Data for this task =>
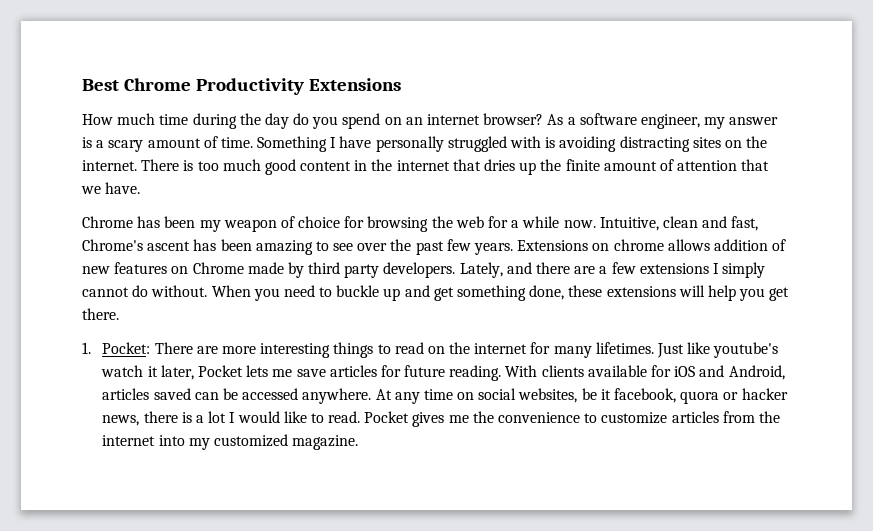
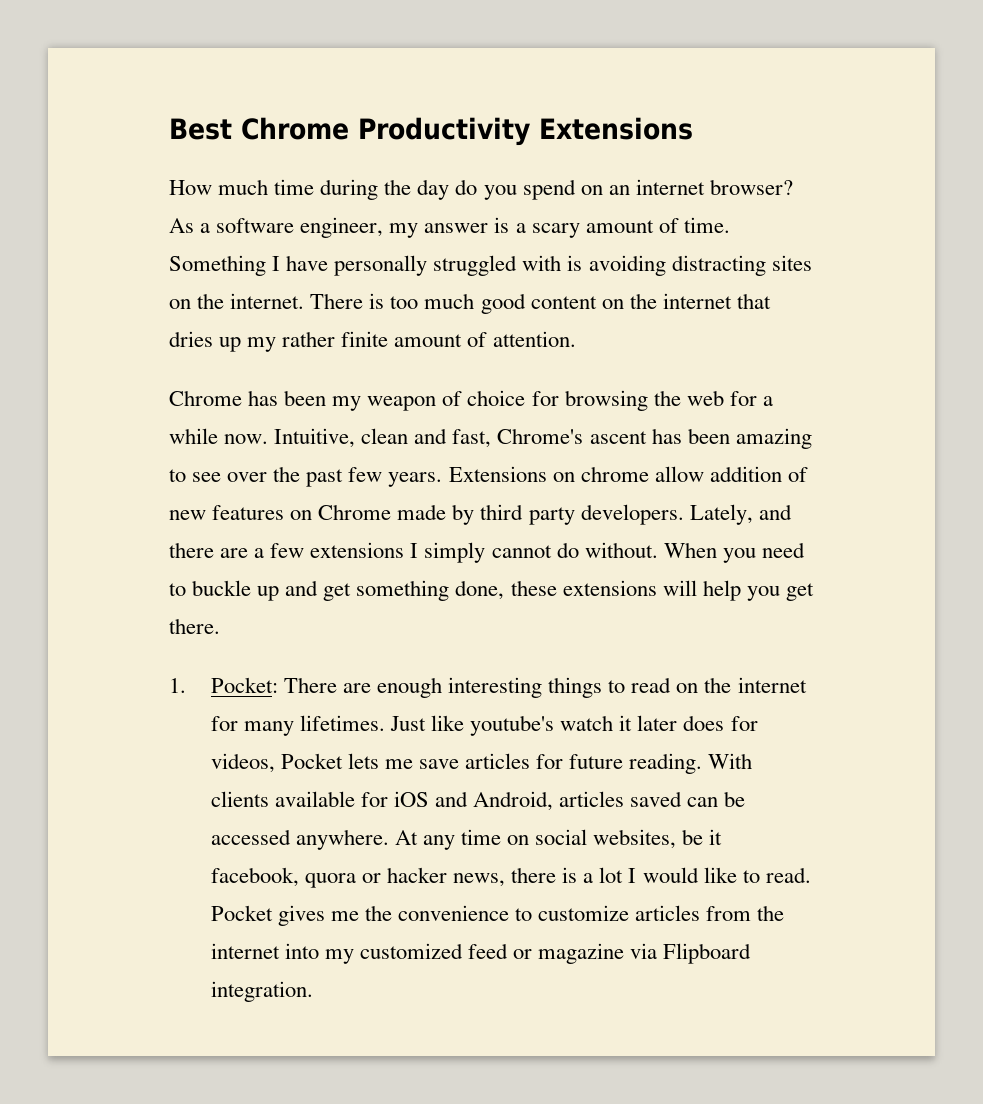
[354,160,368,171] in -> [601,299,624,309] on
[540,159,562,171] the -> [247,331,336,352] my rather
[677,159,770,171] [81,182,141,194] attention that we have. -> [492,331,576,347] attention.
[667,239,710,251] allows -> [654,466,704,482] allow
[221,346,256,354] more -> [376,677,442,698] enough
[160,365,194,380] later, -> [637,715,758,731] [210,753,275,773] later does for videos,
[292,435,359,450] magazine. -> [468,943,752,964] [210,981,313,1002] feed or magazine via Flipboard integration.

Exercise prompt => An exact copy of every record above is required, with all pictures omitted.

Answer section =>
[354,160,368,171] in -> [601,299,624,309] on
[540,159,562,171] the -> [247,331,336,352] my rather
[677,159,770,171] [81,182,141,194] attention that we have. -> [492,331,576,347] attention.
[667,239,710,251] allows -> [654,466,704,482] allow
[221,346,256,354] more -> [376,677,442,698] enough
[160,365,194,380] later, -> [637,715,758,731] [210,753,275,773] later does for videos,
[292,435,359,450] magazine. -> [468,943,752,964] [210,981,313,1002] feed or magazine via Flipboard integration.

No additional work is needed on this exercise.